A tool to help researchers pick the right open LLM for their study.
Choosing the right open LLM for research is hard given the rapidly growing landscape of available models. Most comparison tools ask "which model scores highest on MMLU?" — that is not a useful question for research. What matters is: can I reproduce this model's training? Is the license compatible with my institution's data sharing agreement? Does it support the languages in my corpus? Will it fit on the GPUs I have access to?
openllm-selector is a curated database of 41 open LLMs with a queryable Python API and an interactive Streamlit app. Every record tracks the characteristics that actually drive research decisions rather than benchmark scores.

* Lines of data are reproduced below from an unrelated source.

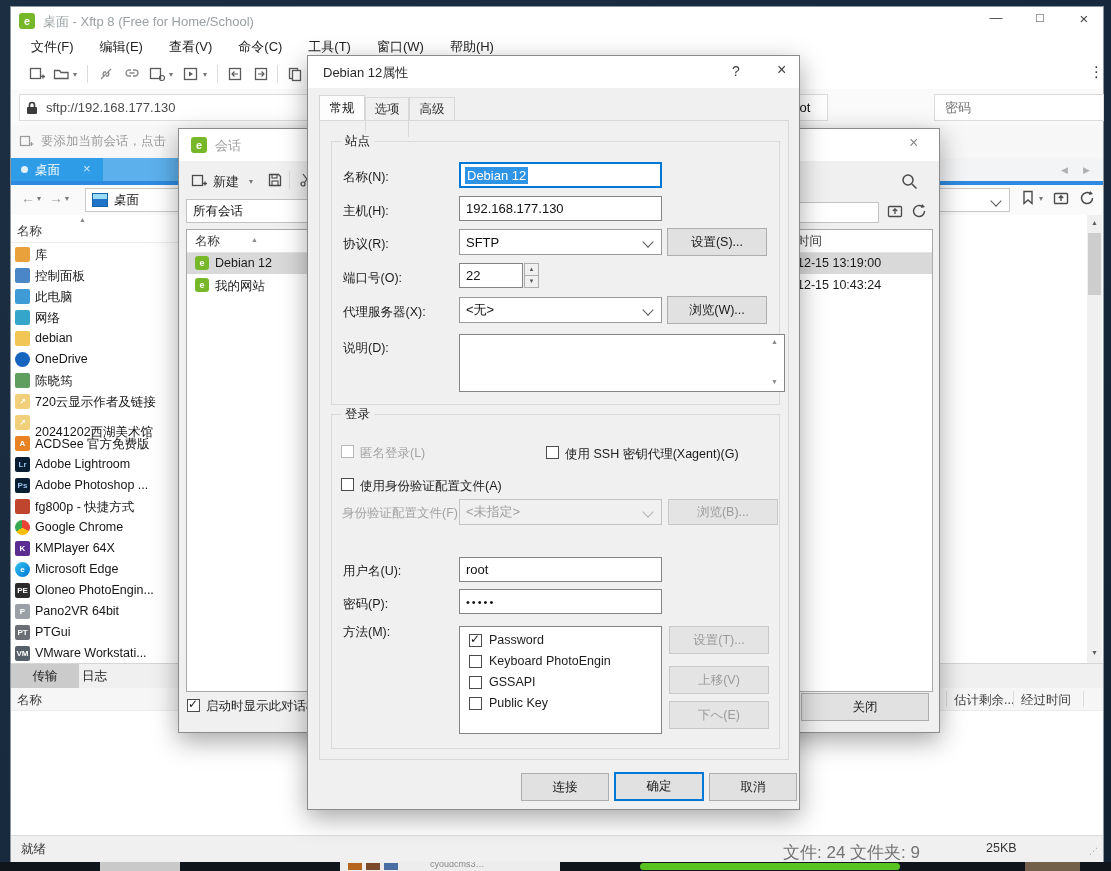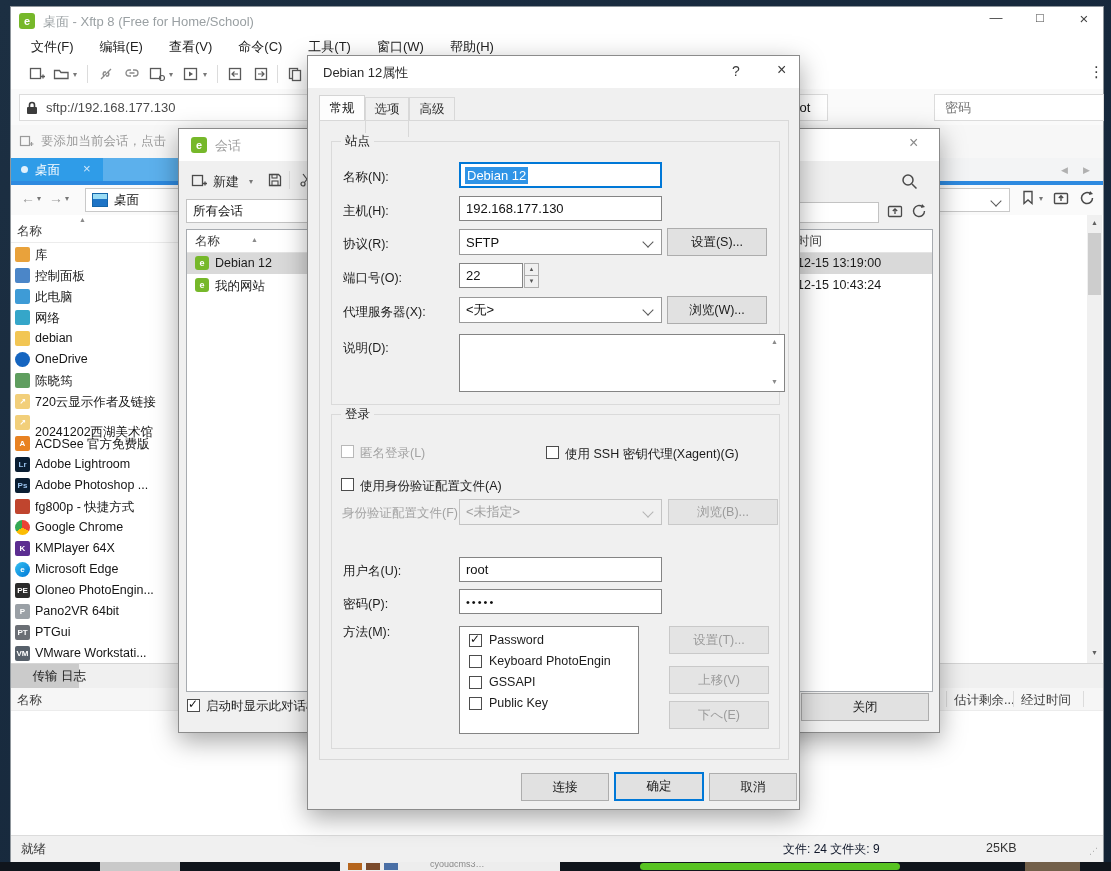--- a/index.html
+++ b/index.html
@@ -252,35 +252,35 @@
     <div class="abs" style="left:1076px;top:0;width:15px;height:448px;background:#f0f0f0">
       <span class="abs" style="left:4px;top:4px;color:#606060;font-size:7px">▲</span>
       <div class="abs" style="left:1px;top:18px;width:13px;height:62px;background:#cdcdcd"></div>
       <span class="abs" style="left:4px;top:434px;color:#606060;font-size:7px">▼</span>
     </div>
   </div>
 
   <div class="abs" style="left:0;top:656px;width:1092px;height:172px;background:#fff;border-top:1px solid #d6d6d6">
     <div class="abs" style="left:0;top:0;width:1092px;height:24px;background:#f0f0f0">
       <div class="abs" style="left:0;top:0;width:68px;height:24px;background:#cbcbcb;text-align:center;line-height:24px;font-size:12.5px;color:#222">传输</div>
-      <div class="abs" style="left:50px;top:0;width:46px;height:24px;text-align:left;line-height:24px;font-size:12.5px;color:#222">日志</div>
+      <div class="abs" style="left:50px;top:0;width:46px;height:24px;text-align:right;line-height:24px;font-size:12.5px;color:#222">日志</div>
     </div>
     <div class="abs" style="left:0;top:24px;width:1092px;height:22px;background:#f6f6f6;border-bottom:1px solid #ececec">
       <span class="colhdr" style="left:6px;top:4px">名称</span>
       <span class="sep" style="left:935px;top:3px;height:16px"></span>
       <span class="colhdr" style="left:943px;top:4px">估计剩余...</span>
       <span class="sep" style="left:1002px;top:3px;height:16px"></span>
       <span class="colhdr" style="left:1010px;top:4px">经过时间</span>
       <span class="sep" style="left:1072px;top:3px;height:16px"></span>
     </div>
   </div>
 
   <div class="abs" style="left:0;top:828px;width:1092px;height:26px;background:#f0f0f0;border-top:1px solid #dcdcdc">
     <span class="abs" style="left:10px;top:5px;font-size:12.5px;color:#333">就绪</span>
-    <span class="abs" style="left:772px;top:5px;font-size:12px;color:#0f172a">文件: 24 文件夹: 9</span>
+    <span class="abs" style="left:772px;top:5px;font-size:17px;color:#737373">文件: 24 文件夹: 9</span>
     <span class="abs" style="left:975px;top:5px;font-size:12.5px;color:#333">25KB</span>
     <span class="abs" style="left:1078px;top:10px;color:#b0b0b0;font-size:9px;letter-spacing:1px">⋰</span>
   </div>
 </div>
 
 <div class="abs" style="left:0;top:862px;width:1111px;height:9px;background:#10151c;overflow:hidden">
   <div class="abs" style="left:100px;top:0;width:80px;height:9px;background:#c9c9c9"></div>
   <div class="abs" style="left:340px;top:0;width:220px;height:9px;background:#ededed">
     <span style="position:absolute;left:90px;top:-3px;font-size:9px;color:#8a8a8a">cyoudcms3…</span>
     <span class="abs" style="left:8px;top:1px;width:14px;height:7px;background:#b5651d"></span>
@@ -436,21 +436,21 @@
   <div class="btn dis" style="left:360px;top:443px;width:110px;height:26px">浏览(B)...</div>
   <span class="lbl" style="left:35px;top:507px">用户名(U):</span>
   <div class="fld" style="left:151px;top:501px;width:203px;height:25px">
     <span>root</span>
   </div>
   <span class="lbl" style="left:35px;top:540px">密码(P):</span>
   <div class="fld" style="left:151px;top:533px;width:203px;height:25px;font-size:11px;letter-spacing:2px">
     <span>•••••</span>
   </div>
   <span class="lbl" style="left:35px;top:568px">方法(M):</span>
-  <div class="abs" style="left:151px;top:570px;width:180px;height:108px;background:#fff;border:1px solid #848484;box-sizing:border-box">
+  <div class="abs" style="left:151px;top:570px;width:203px;height:108px;background:#fff;border:1px solid #848484;box-sizing:border-box">
     <span class="cb on" style="left:9px;top:7px"></span>
     <span class="lbl" style="left:29px;top:6px">Password</span>
     <span class="cb" style="left:9px;top:28px"></span>
     <span class="lbl" style="left:29px;top:27px">Keyboard PhotoEngin</span>
     <span class="cb" style="left:9px;top:49px"></span>
     <span class="lbl" style="left:29px;top:48px">GSSAPI</span>
     <span class="cb" style="left:9px;top:70px"></span>
     <span class="lbl" style="left:29px;top:69px">Public Key</span>
   </div>
   <div class="btn dis" style="left:361px;top:570px;width:100px;height:28px">设置(T)...</div>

Each model record contains 25 fields:
| Field | Type | Description |
|---|---|---|
name, family, organization, country_of_origin |
str | Model identity |
release_year |
int | Year of public release |
size_b |
float | Model size in billions of parameters |
training_tokens_b |
float | None | Pre-training token count in billions; None when undisclosed |
context_window |
int | Maximum context length in tokens |
modality |
list[str] | Supported modalities ("text" and/or "image") |
architecture |
str | decoder-only, encoder-decoder, or mixture-of-experts |
license |
str | License name |
open_weights |
bool | Model weights are publicly available |
open_training_data |
bool | Training data is publicly available |
intermediate_checkpoints |
bool | Intermediate training checkpoints have been released |
open_code |
bool | Training code is publicly available |
multilingual |
bool | Officially supports more than one language |
num_languages |
int | Number of officially supported languages |
languages |
list[str] | Names of officially supported languages |
has_instruct_version |
bool | An instruction-tuned variant exists (or the model is itself instruction-tuned) |
model_type |
str | Model release type: "base", "instruct", or "reasoning" |
has_think_version |
bool | A chain-of-thought / think variant exists (or the model is itself a reasoning model) |
notes |
str (optional) | Additional context; present only for models where extra clarification is needed (e.g. post-trained models where training_tokens_b is null for structural reasons) |
foundational_paper |
str | URL of the foundational paper (arXiv for most models; non-arXiv for GPT-J 6B, Grok-1, Mixtral 8x22B, and Sarvam 30B) |
huggingface_id |
str | HuggingFace model identifier |
openness_score |
int | Computed 0–5 score: sum of open_weights + open_training_data + intermediate_checkpoints + open_code + permissive license (Apache 2.0 or MIT) |
Languages reflect officially supported languages as documented by the model creators, not partial or limited capabilities (e.g. Falcon supports German, Spanish and French officially, but has only limited capabilities in several other languages which are not included).
pip install git+https://github.com/Programming-The-Next-Step-2026/openllm-selector.git@week-3To run the interactive Streamlit app locally:
streamlit run app/app.pyimport openllm_selector as o
# Filter by any combination of fields
candidates = o.filter_models(intermediate_checkpoints=True, max_size_b=10)
ranked = o.rank_by_openness(candidates)
# Look up a single model
model = o.get_model("OLMo 2 7B")
# Filter by officially supported language
hindi_models = o.filter_models(language="Hindi")
# Browse all supported languages
languages = o.get_languages()
# Filter by model type or think version availability
reasoning_models = o.filter_models(model_type="reasoning")
think_models = o.filter_models(has_think_version=True)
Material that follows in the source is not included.